ASSIGNMENT
Give the number of lines in the records below that contain the word "evaluation", and nothing more.

(Source records)
((
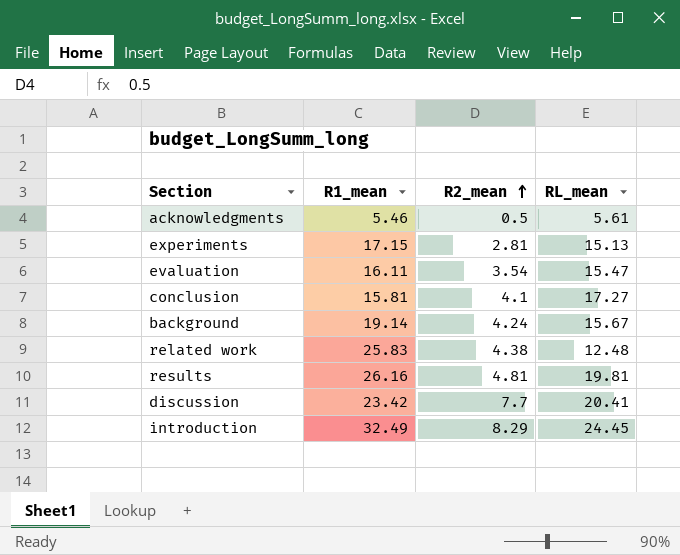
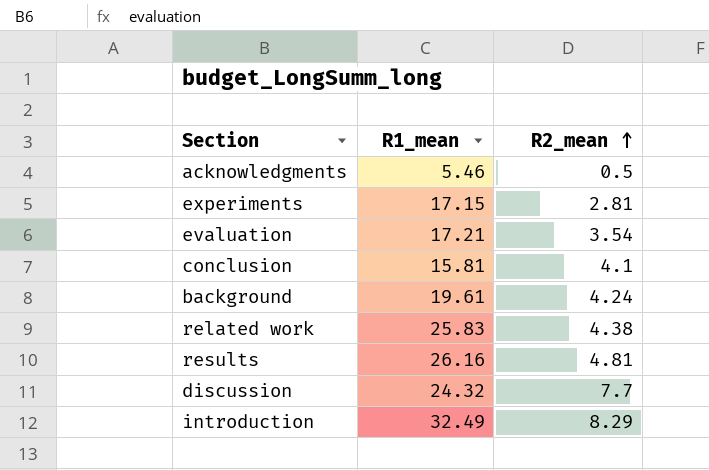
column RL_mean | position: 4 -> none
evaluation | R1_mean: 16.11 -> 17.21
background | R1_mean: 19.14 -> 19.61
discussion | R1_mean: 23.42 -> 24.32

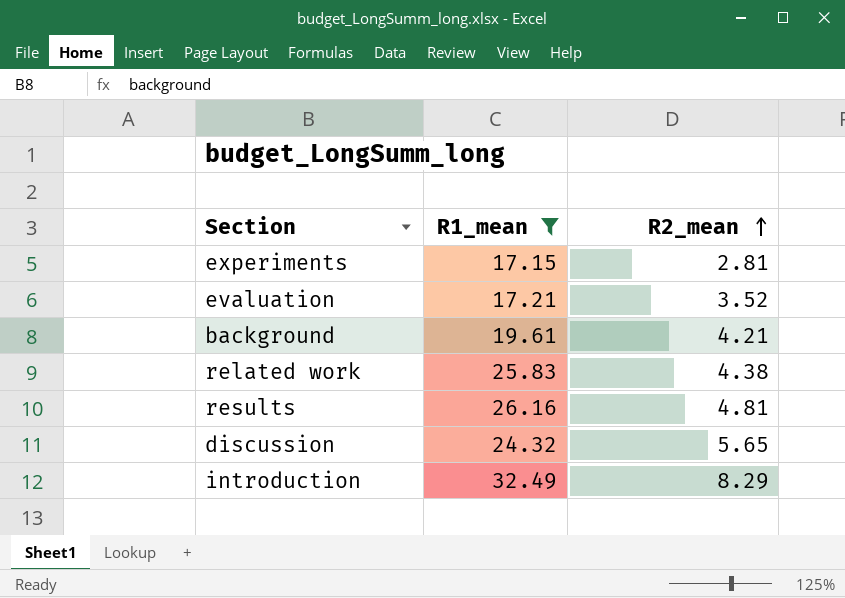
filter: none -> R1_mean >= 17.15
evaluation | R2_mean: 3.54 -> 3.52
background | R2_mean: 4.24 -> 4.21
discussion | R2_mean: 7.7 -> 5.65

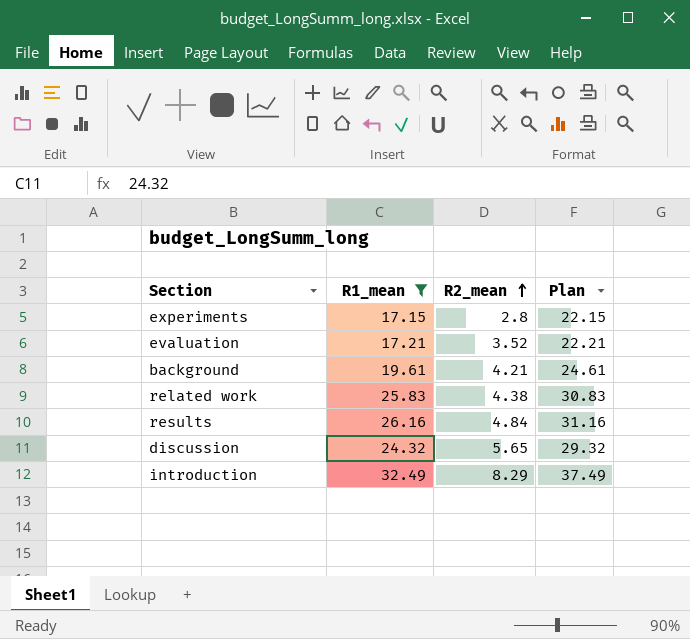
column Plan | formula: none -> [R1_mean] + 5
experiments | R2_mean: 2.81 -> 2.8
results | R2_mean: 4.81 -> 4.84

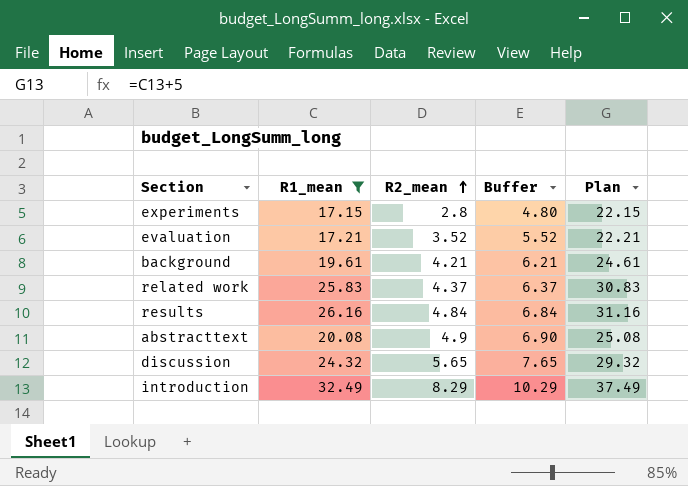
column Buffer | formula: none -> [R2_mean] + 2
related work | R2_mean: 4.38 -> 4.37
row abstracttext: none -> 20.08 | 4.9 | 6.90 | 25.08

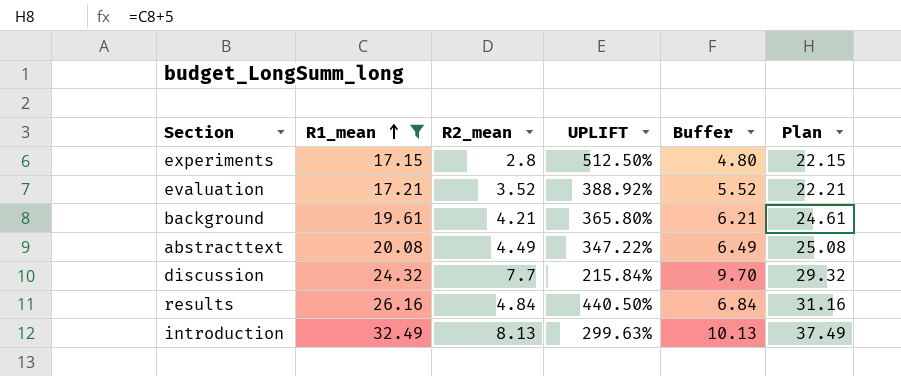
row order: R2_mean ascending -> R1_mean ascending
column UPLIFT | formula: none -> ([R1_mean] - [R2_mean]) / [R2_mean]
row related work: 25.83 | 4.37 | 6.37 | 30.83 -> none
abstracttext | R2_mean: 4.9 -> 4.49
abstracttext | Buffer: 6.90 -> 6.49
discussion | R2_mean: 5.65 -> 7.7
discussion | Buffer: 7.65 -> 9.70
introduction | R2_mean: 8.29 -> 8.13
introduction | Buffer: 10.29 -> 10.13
))
ANSWER FOR THIS EXERCISE
2